Customer and Product Profitability. ‘Islands of Profits in Seas of Red Ink’, written by Jonathan Byrnes, addresses the reality that in most businesses, there are losses that are incurred in servicing certain customers or selling certain products. These losses are not easily evident and are a result of financial reporting showing a single consolidated picture of the financial performance of a business.
Having these hidden losses can massively reduce the profits generated in other areas of the business, but by breaking a business out and measuring profitability by customer or product, these losses can be identified and addressed, resulting in massive improvements in profits and cash flow.
As some customers cost more to service than others, many businesses are also incurring massive losses concerning customer profitability.
Examples of this include customers that purchase lower-margin products or place small orders. They can often require delivery to outlying areas, which may not be recoverable. Customers can be overly demanding, resulting in higher levels of employee servicing time.
Customers often ask for and expect you to stock products that are seldom bought, leaving businesses with an increase in inventory holding and procurement costs. Customisation of products and services are also often expected for their individual and unique needs to be met.

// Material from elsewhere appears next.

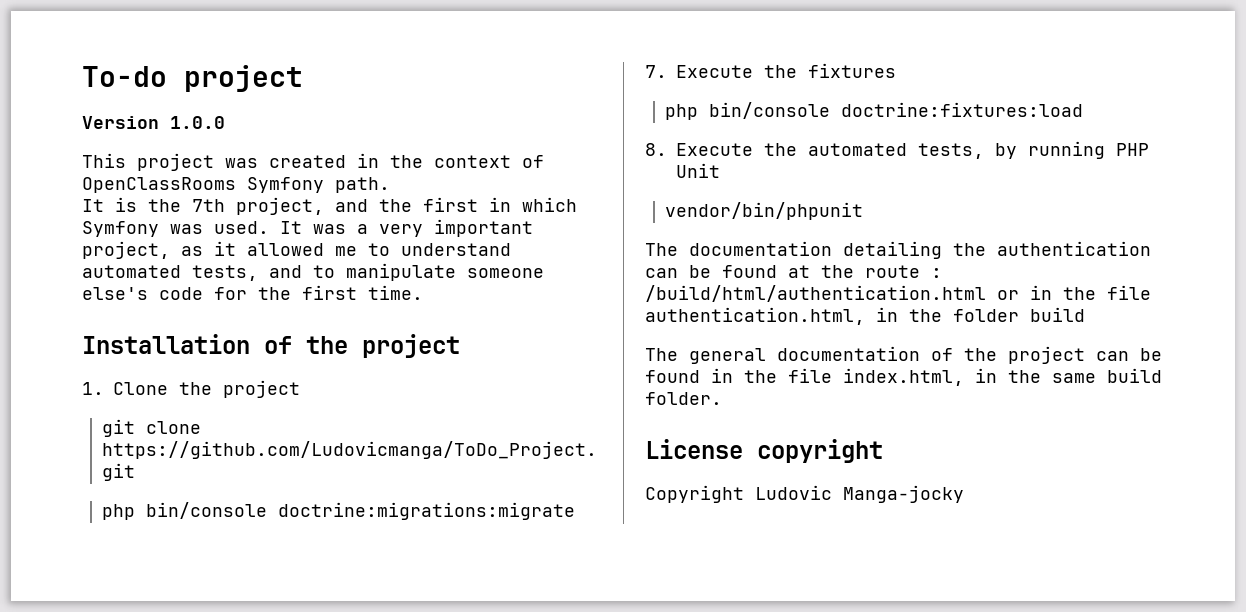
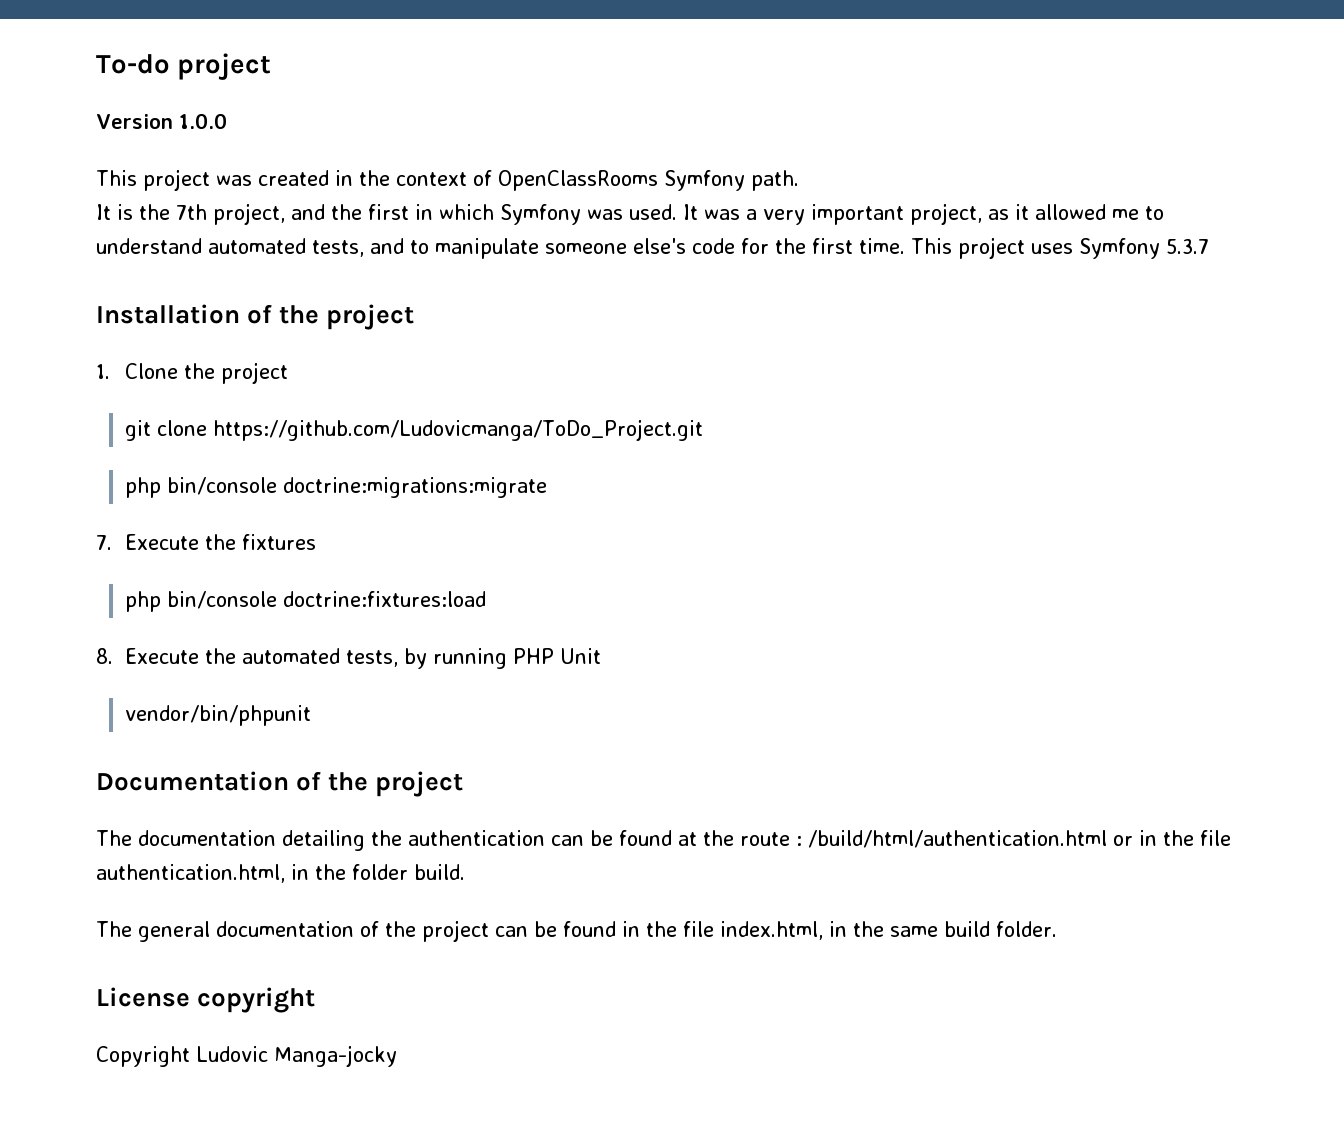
+ This project uses Symfony 5.3.7
+ Documentation of the project
- The documentation detailing the authentication can be found at the route : /build/html/authentication.html or in the file authentication.html, in the folder build
+ The documentation detailing the authentication can be found at the route : /build/html/authentication.html or in the file authentication.html, in the folder build.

Although there are customers that remain loyal to your business and add lifetime value, there are others that prefer to shop around and need a higher level of sales effort to keep them coming back. Lastly, businesses often experience customers that require credit or tend to settle payments late.
Evaluating customer profitability is an important part of the financial management of any business. The process of evaluation is obtaining the gross profit generated per customer, or customer grouping through similar profiles. The next step is to then determine a basis to allocate costs to service the customer or group. This may require you to measure the time taken to complete the activities required for the customer.
These costs would then be allocated against each customer or group based on their utilisation of these services.
If the time taken to prepare a customer quote is 20 minutes, and the average cost of an internal sales salary is R120.00 per hour, then the cost per quote is R40.00. If you generated 50 quotes during the year for a customer, this would represent a cost of R1000.00, which could then be deducted from the customer’s gross profit, to arrive at the profit for said customer.
The process of allocating these costs is called, ‘activity-based costing’. This is where you determine the time required to perform an activity, then, based on this time, you calculate the cost of the activity. Once this is done, you can then allocate the cost per activity based on how many units of a particular activity have been used.
You don’t need to get to 100% accuracy in the allocation of these costs – 70% will suffice. What you do want to ensure, is the basis of allocation and the level of detail applied to give you a reasonable approximation of the profit per customer or group.
Where customers are identified as being unprofitable, you need to find ways to make the customer profitable by renegotiating your terms or arrangements with the customer or group – in failing to do so, you would need to stop servicing the customer or group and direct your sales effort to find more profitable customers for the benefit and sustainability of your business.
Once again, by assigning ‘activity-based costs’ involved in the sale of a product or service, you can arrive at a better measure of product profitability.